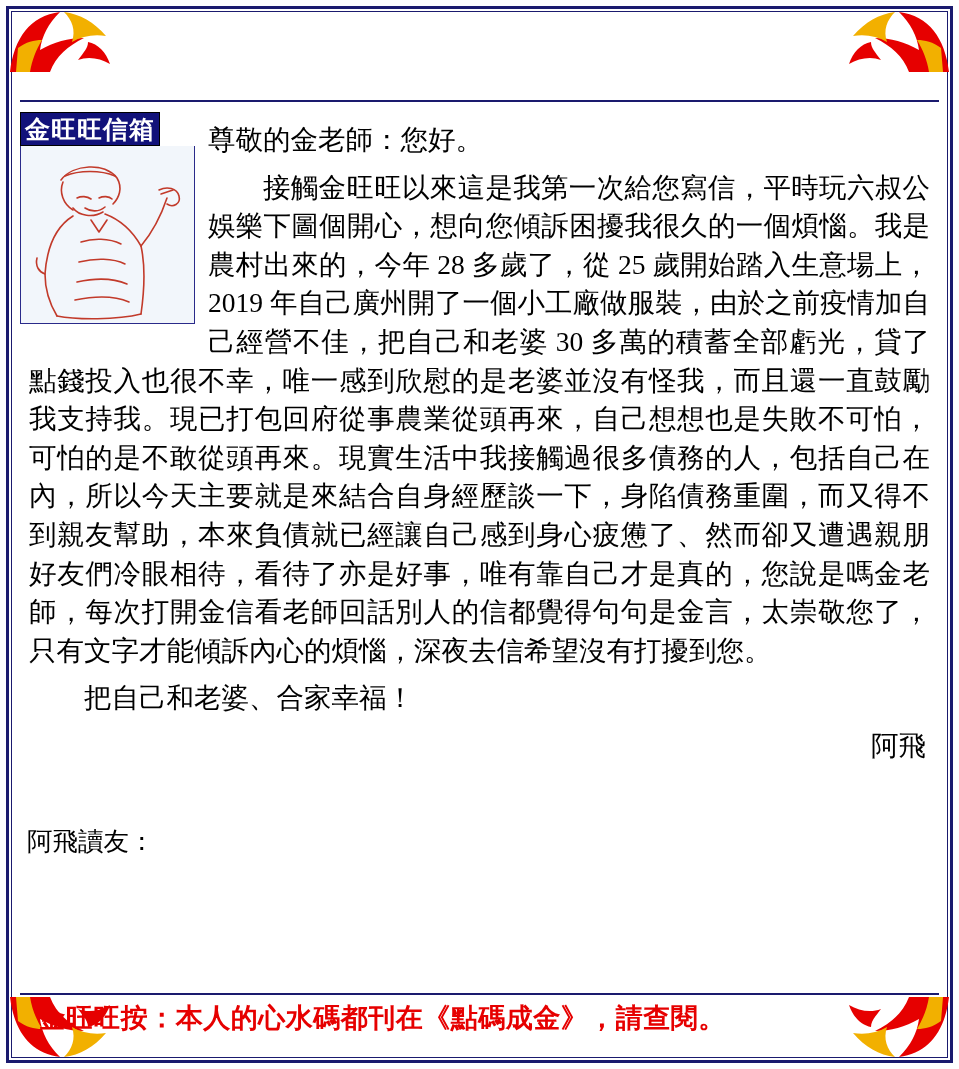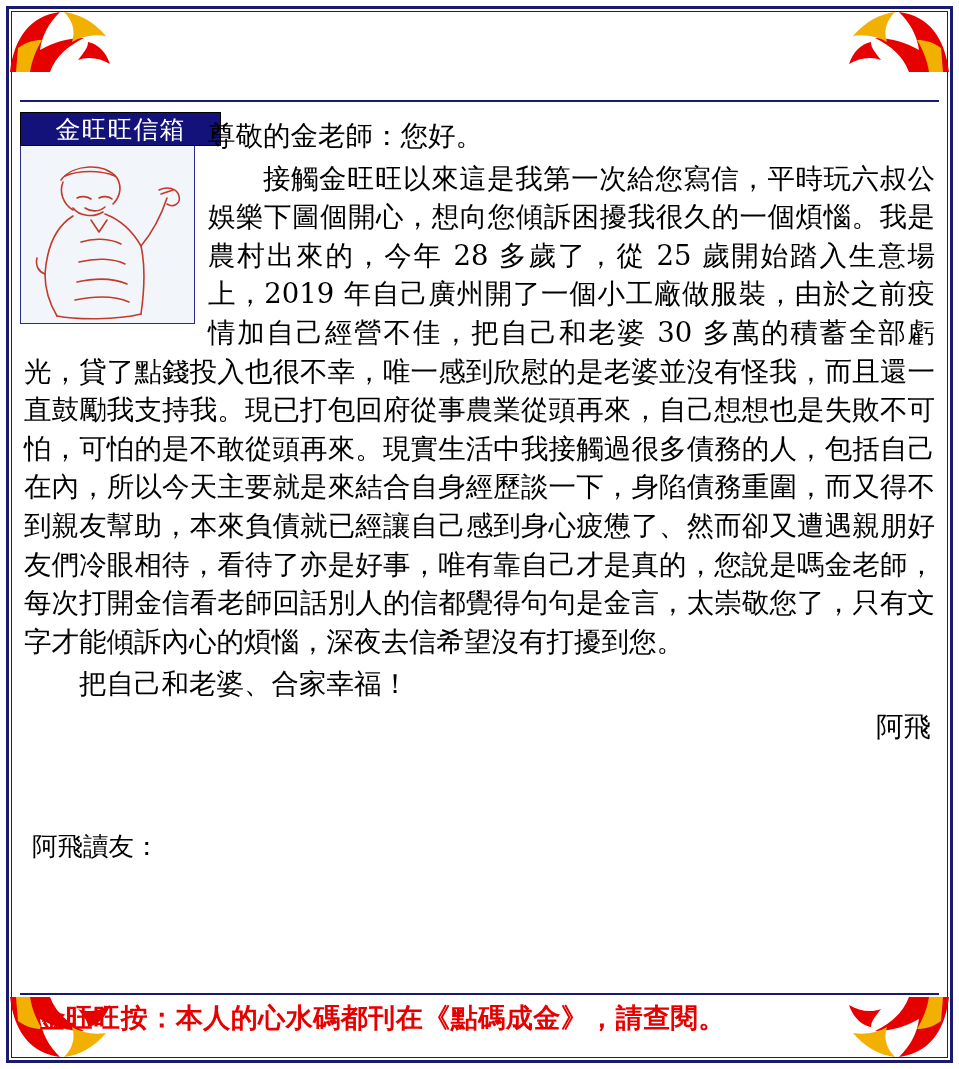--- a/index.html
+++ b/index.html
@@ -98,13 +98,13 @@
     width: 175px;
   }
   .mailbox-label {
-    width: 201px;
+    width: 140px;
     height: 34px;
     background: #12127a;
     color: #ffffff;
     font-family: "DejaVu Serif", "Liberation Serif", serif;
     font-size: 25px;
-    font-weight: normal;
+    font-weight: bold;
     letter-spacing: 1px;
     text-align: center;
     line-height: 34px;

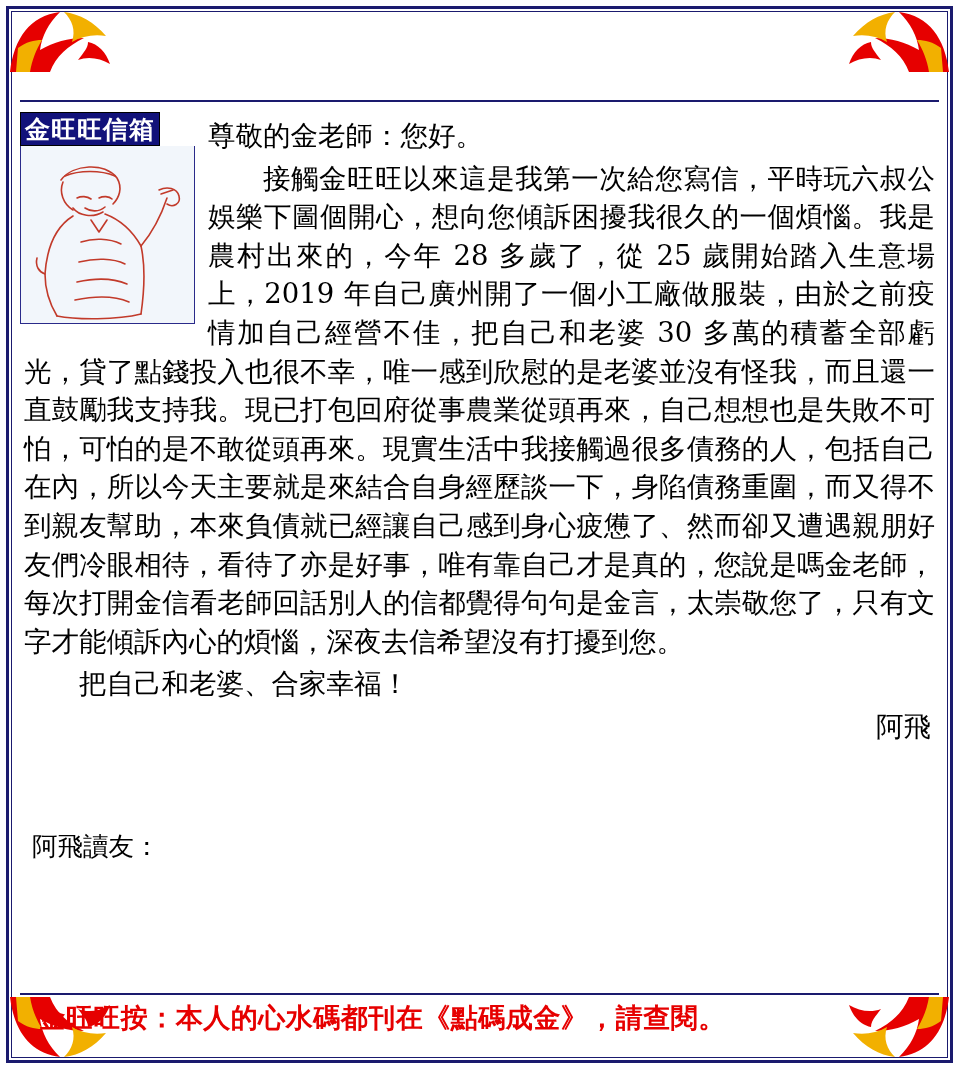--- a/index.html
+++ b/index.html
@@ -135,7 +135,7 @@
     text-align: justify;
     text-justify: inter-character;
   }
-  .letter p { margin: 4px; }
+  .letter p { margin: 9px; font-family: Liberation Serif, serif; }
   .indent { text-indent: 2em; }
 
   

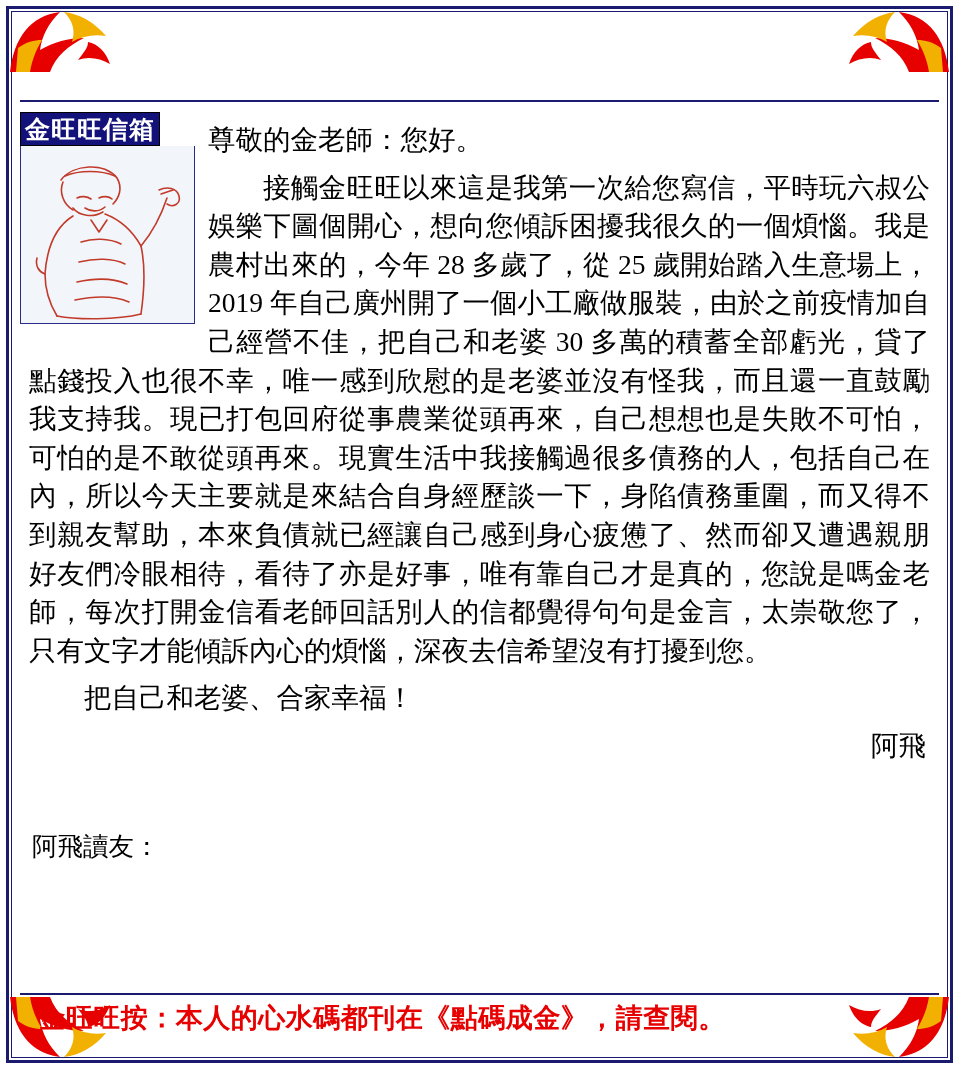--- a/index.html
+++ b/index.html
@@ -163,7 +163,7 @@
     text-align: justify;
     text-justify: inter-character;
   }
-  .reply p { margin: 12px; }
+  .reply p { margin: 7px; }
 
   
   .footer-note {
+---+
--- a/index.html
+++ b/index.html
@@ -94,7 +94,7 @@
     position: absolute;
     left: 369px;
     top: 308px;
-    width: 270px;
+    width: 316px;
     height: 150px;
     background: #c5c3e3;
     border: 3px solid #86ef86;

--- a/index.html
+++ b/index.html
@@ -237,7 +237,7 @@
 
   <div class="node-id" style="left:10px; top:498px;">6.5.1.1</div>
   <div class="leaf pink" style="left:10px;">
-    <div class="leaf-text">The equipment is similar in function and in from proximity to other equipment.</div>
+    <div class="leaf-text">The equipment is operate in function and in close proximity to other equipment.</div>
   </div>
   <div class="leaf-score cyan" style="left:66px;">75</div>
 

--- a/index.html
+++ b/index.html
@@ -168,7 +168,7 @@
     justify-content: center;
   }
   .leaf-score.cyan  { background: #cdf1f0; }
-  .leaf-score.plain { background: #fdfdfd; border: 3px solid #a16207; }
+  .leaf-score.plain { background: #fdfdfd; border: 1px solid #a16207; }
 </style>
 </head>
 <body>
+---+
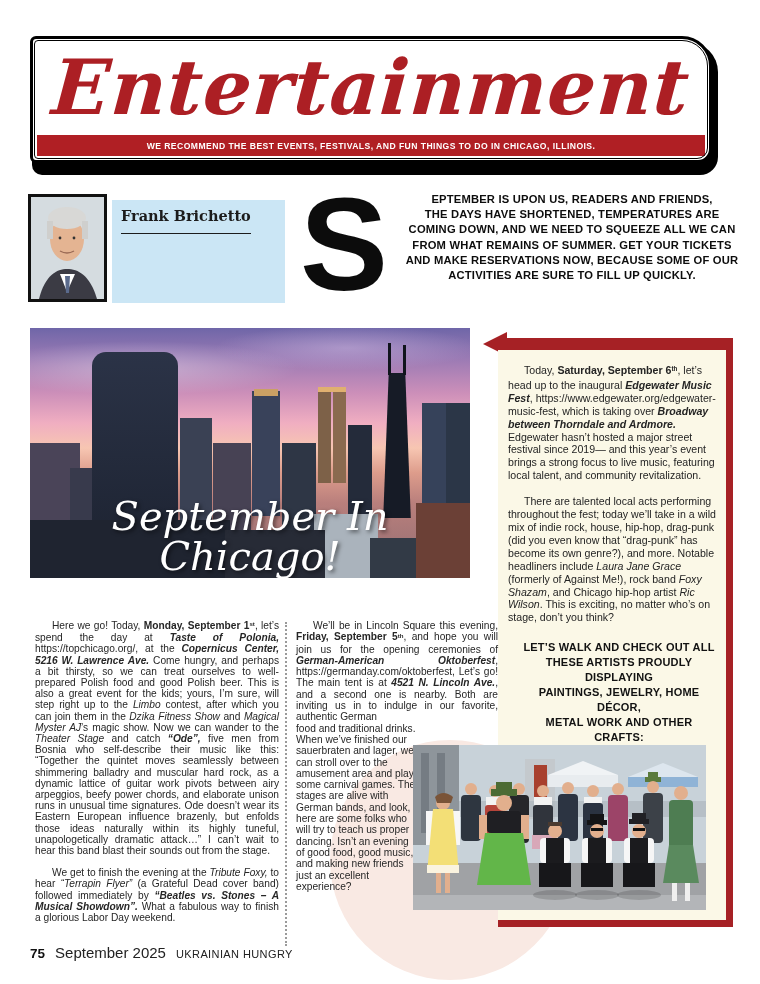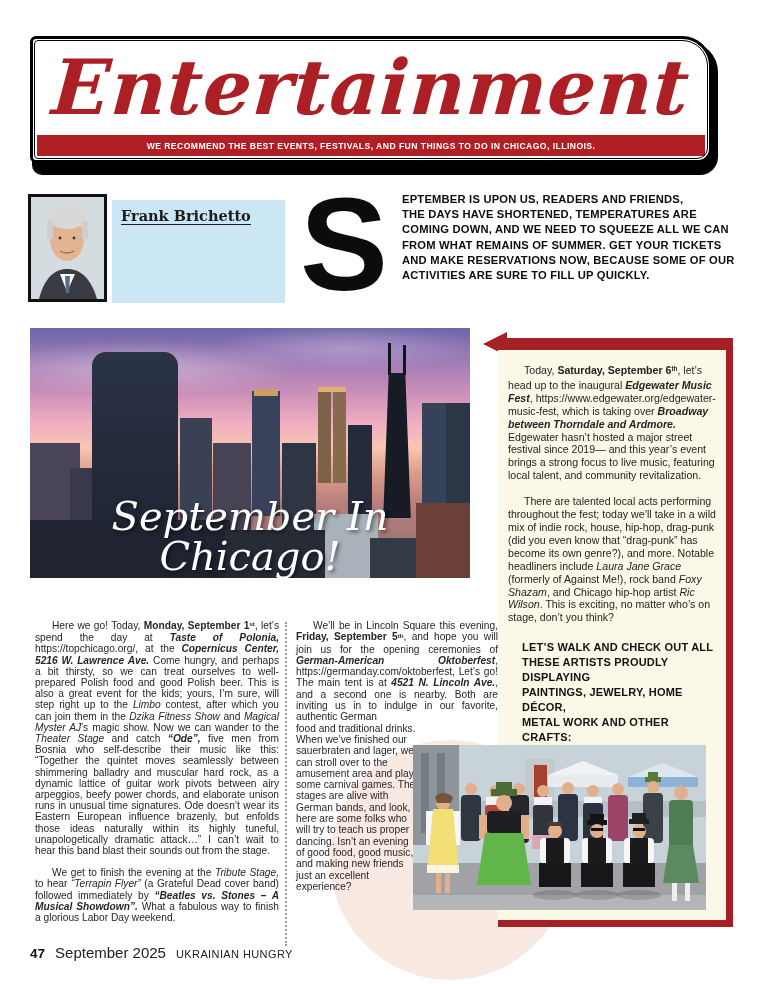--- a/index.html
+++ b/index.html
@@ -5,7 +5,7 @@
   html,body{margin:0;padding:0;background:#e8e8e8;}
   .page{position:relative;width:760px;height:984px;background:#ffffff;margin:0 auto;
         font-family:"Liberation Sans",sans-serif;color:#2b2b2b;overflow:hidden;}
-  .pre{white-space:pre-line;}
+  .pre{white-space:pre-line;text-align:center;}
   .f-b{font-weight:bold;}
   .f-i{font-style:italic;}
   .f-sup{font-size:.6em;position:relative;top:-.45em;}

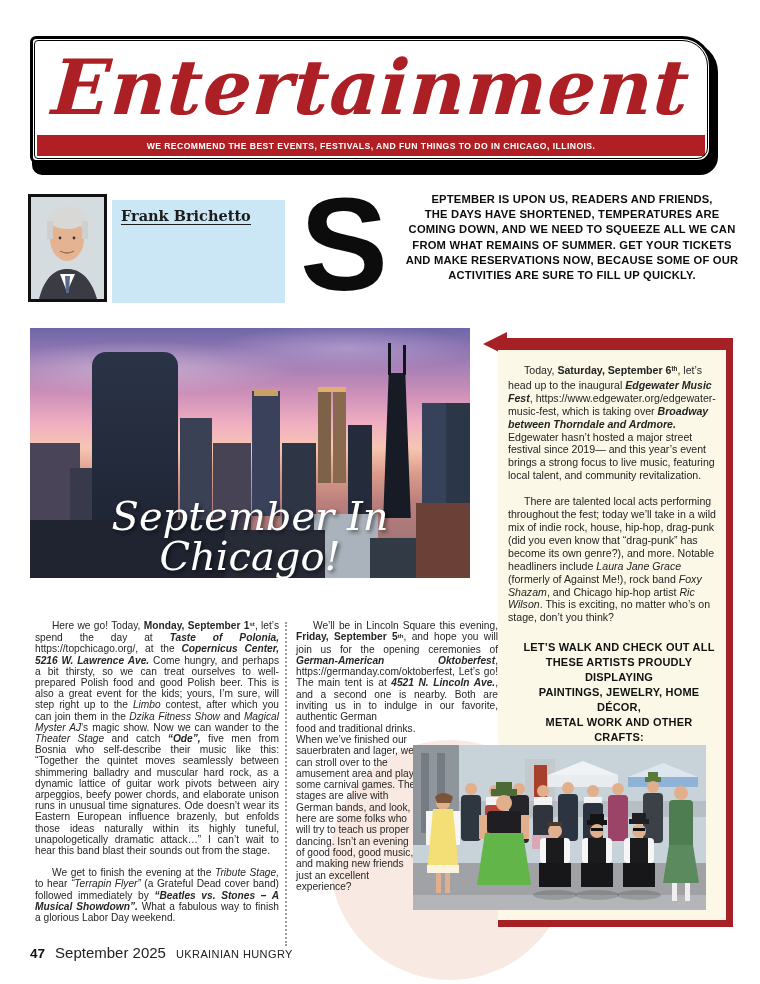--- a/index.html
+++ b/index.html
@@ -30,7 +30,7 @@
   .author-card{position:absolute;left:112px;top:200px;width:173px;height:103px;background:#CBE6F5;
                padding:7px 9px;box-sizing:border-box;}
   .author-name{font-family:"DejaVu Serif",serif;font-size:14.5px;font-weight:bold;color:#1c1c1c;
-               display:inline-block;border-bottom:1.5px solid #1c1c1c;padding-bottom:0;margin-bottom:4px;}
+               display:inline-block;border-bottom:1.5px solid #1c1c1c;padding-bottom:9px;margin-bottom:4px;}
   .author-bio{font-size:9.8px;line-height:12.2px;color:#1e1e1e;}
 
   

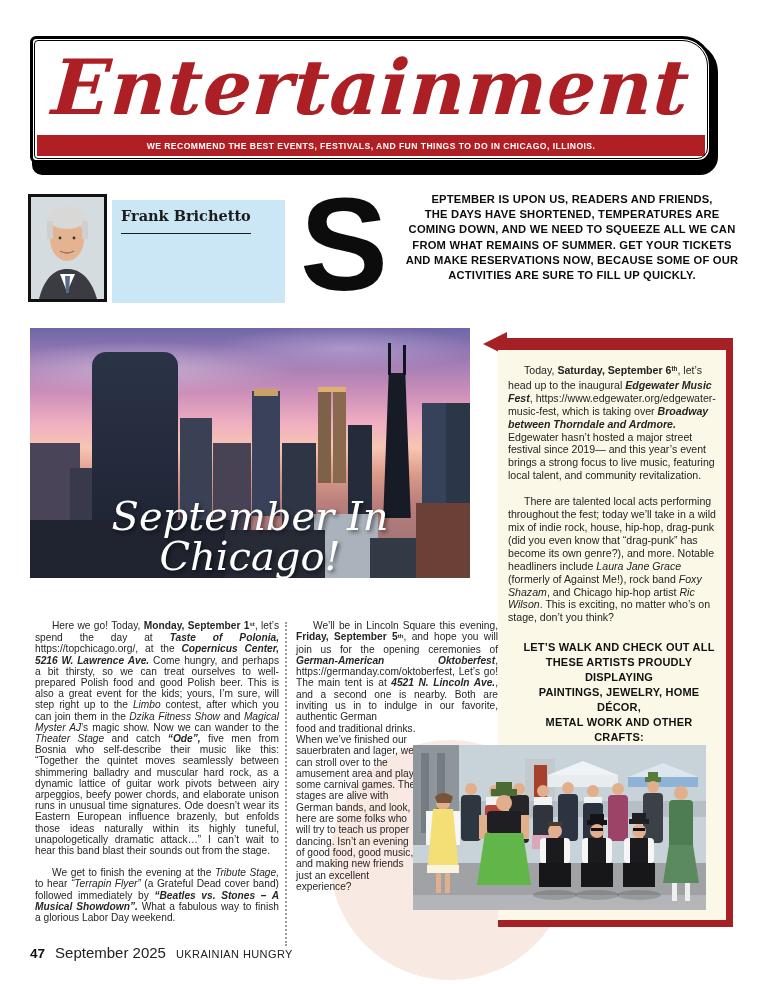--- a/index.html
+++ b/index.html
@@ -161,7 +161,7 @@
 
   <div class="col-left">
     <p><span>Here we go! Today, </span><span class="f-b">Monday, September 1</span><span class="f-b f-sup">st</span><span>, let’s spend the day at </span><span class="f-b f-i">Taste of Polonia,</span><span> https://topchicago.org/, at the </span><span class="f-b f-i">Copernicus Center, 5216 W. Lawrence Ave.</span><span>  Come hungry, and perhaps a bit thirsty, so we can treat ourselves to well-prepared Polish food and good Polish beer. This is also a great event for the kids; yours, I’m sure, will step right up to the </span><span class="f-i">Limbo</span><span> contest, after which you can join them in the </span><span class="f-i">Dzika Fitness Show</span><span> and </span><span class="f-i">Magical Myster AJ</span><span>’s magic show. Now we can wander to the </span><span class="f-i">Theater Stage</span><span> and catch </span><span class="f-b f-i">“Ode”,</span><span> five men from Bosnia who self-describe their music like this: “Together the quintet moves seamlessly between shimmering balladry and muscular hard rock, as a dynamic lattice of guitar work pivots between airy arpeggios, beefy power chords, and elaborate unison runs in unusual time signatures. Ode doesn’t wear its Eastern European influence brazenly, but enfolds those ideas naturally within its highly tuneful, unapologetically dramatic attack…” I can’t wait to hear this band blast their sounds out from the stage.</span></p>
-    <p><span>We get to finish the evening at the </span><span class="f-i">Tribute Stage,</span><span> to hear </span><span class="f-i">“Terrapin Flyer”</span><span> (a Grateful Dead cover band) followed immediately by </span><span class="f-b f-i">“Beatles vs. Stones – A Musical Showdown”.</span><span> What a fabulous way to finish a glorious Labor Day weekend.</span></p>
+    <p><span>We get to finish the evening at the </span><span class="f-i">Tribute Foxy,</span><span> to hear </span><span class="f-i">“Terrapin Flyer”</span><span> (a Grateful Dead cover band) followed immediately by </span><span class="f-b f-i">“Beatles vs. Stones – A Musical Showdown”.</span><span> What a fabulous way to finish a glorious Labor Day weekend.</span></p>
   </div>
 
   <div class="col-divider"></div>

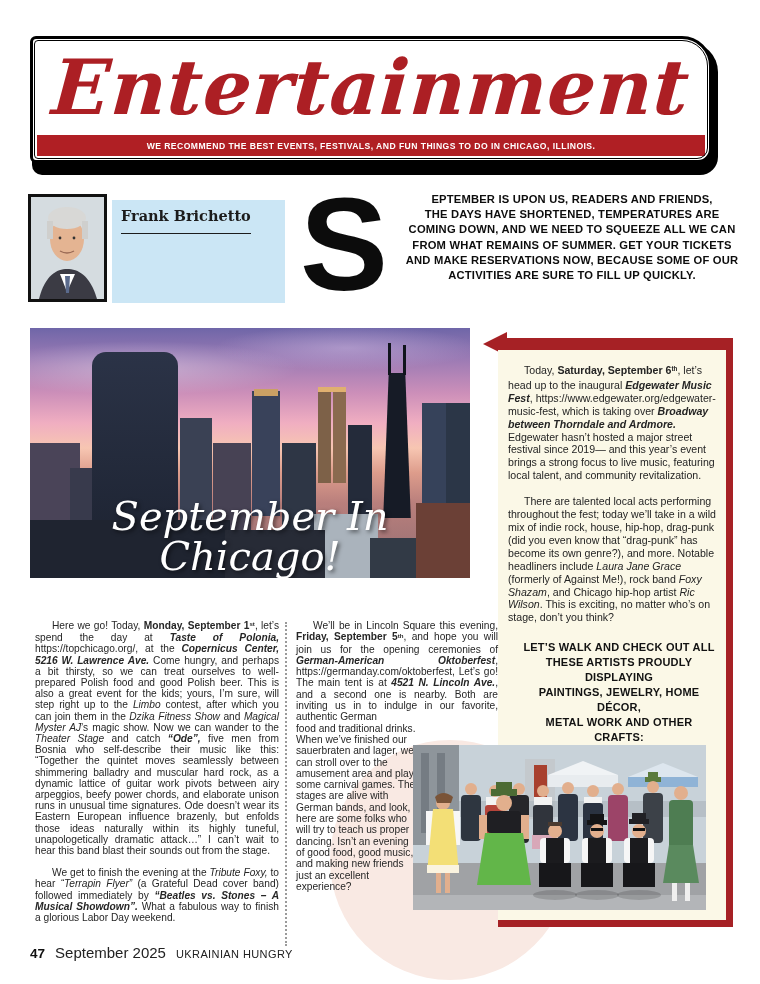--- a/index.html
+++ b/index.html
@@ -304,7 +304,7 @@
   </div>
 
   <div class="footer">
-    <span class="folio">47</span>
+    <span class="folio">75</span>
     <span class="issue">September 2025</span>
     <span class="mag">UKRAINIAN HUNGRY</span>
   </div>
+---+
▶ **What is being asked**:
When the entries above show the word "fdfdfd" in a line, copy that line out.

▶ **Answer to the problem**:
-  .leaf-score.plain { background: #fdfdfd; border: 3px solid #a16207; }
+  .leaf-score.plain { background: #fdfdfd; border: 1px solid #a16207; }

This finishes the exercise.